In response to the outbreaks, both Yuma and California vegetable growers have agreed to increase the size of buffer zones between crops and feedlots. The FDA says it also plans to create a program to collect and analyze romaine lettuce samples for E.coli pathogens. Yuma farmers have also started treating irrigation water with chlorine.

But Schaffner says farmers have to ask themselves if using water that could potentially be dangerous is worth it at all.  

SCHAFFNER: If I’ve got an irrigation canal and it’s downstream from the way a water drains from a field where cows are pooping, maybe I shouldn’t even use that at all, whether it’s within the buffer zone or not.

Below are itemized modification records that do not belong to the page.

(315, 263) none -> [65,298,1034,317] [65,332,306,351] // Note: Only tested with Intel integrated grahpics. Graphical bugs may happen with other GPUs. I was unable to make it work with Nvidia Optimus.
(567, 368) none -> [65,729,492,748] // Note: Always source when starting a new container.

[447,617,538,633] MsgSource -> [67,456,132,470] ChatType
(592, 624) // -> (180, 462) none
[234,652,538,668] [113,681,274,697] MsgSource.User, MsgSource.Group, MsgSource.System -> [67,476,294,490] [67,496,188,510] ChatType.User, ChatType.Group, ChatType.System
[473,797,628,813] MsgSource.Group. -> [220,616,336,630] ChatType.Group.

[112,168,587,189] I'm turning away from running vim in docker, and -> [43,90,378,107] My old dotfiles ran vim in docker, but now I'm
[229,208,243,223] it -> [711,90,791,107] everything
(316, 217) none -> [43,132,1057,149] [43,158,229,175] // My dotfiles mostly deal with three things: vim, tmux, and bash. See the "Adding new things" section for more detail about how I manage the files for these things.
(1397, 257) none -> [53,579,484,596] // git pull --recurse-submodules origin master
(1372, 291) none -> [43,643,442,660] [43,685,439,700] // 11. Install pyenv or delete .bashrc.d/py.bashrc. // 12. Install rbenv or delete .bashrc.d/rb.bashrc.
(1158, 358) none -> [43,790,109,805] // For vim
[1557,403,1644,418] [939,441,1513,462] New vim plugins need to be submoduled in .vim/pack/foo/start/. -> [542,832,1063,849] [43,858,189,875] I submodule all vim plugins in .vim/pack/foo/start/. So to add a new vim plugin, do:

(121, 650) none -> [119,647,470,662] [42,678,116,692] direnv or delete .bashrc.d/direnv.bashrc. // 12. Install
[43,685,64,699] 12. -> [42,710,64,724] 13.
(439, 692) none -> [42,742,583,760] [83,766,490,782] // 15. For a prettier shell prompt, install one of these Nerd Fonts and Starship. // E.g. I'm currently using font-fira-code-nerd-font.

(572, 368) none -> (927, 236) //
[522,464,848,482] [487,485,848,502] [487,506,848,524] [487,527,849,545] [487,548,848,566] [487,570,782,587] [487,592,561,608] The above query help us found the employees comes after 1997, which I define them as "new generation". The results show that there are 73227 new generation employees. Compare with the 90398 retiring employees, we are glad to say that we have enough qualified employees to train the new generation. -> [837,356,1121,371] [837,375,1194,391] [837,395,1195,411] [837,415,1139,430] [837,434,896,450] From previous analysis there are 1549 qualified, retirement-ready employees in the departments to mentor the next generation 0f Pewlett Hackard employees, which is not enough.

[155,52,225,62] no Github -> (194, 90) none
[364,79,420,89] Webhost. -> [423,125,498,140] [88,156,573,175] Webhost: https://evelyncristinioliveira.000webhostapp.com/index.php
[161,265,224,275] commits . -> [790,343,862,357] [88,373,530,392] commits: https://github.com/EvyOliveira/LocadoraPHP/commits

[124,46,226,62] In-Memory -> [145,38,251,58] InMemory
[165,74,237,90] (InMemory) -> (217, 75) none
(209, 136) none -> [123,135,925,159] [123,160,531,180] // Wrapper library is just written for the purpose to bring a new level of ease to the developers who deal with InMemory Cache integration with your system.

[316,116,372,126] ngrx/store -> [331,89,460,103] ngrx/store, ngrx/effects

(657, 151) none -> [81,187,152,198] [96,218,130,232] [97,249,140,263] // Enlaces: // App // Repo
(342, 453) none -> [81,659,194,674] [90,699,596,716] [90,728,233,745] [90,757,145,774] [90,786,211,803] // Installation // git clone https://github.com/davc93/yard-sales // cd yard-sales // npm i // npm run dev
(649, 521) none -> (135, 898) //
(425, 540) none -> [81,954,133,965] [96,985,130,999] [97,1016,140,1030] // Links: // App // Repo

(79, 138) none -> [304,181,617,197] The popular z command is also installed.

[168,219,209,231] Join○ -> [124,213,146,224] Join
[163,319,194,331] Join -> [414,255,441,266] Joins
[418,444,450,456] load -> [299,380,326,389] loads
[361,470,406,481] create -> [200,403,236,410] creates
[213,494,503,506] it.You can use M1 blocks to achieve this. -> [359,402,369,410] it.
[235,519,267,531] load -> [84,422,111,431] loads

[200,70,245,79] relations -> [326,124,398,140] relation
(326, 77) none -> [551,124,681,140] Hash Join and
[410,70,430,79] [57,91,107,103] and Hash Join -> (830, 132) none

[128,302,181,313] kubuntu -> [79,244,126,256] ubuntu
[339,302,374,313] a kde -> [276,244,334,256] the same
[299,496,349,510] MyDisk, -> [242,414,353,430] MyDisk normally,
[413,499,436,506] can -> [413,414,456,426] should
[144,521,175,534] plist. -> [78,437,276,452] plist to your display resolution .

The University of Arizona’s Paula Rivadeneira says when an E.coli outbreak occurs, blame shouldn’t always rest on farmers who already have a heavy regulatory burden.

Food safety lawyer Bill Marler agrees. Instead of shifting blame, he says all links in the supply chain need to do their part to prevent a future outbreak.

MARLER: If all you are doing is tracing outbreaks back, it seems to me the focus should be on figuring out how to prevent the outbreak to begin with.

Reporting for WORLD Radio, I’m Sarah Schweinsberg.


(AP Photo/Mark J. Terrill, File) In this Nov. 20, 2018 file photo, romaine lettuce sits on the shelves as a shopper walks through the produce area of an Albertsons market in Simi Valley, Calif. 

WORLD Radio transcripts are created on a rush deadline. This text may not be in its final form and may be updated or revised in the future. Accuracy and availability may vary. The authoritative record of WORLD Radio programming is the audio record.